Saved data entries
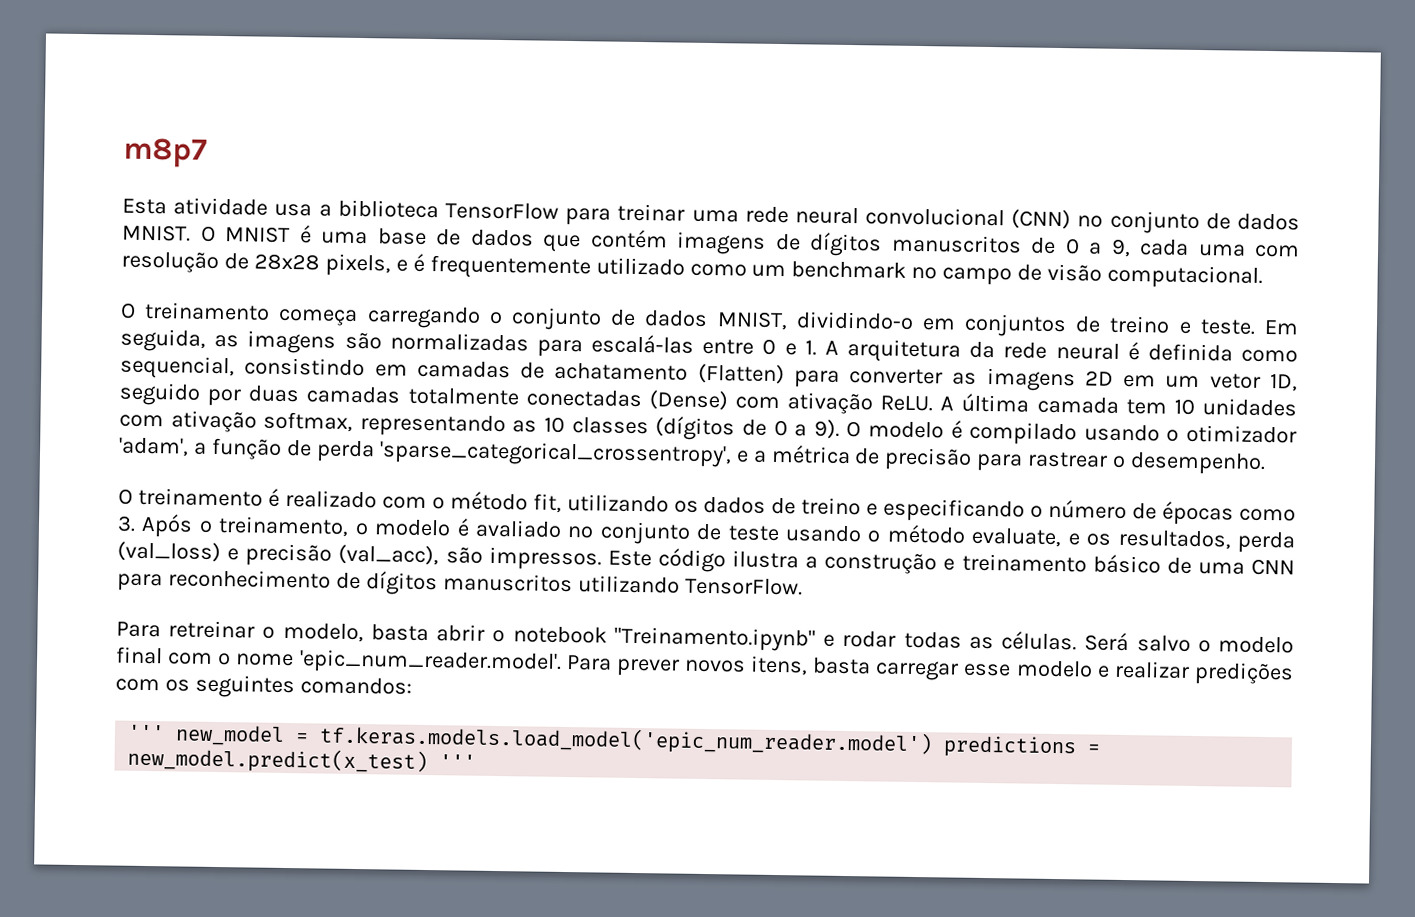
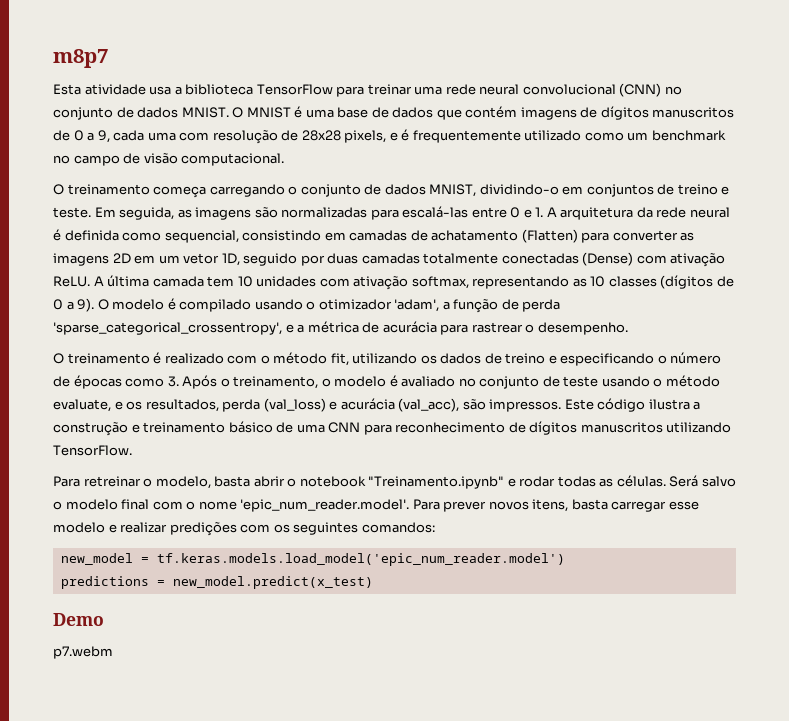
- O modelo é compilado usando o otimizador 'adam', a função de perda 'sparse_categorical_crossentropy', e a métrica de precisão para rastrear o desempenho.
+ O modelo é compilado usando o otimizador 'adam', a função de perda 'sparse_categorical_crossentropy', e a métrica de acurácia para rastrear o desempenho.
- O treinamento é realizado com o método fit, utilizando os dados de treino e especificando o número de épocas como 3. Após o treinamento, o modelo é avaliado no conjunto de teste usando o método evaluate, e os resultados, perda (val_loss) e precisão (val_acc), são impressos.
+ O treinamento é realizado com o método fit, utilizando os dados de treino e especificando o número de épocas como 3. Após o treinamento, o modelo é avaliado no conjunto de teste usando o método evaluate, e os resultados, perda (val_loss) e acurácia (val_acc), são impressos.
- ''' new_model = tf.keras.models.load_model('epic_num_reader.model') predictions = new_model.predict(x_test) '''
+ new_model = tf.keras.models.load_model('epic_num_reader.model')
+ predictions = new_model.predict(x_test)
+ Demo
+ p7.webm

◆ **Exercise directions**
Print, exactly as written, the lines above from the first one to the one containing "acurácia para rastrear o desempenho.". Leave out pictures.

◆ **Answer box**
- O modelo é compilado usando o otimizador 'adam', a função de perda 'sparse_categorical_crossentropy', e a métrica de precisão para rastrear o desempenho.
+ O modelo é compilado usando o otimizador 'adam', a função de perda 'sparse_categorical_crossentropy', e a métrica de acurácia para rastrear o desempenho.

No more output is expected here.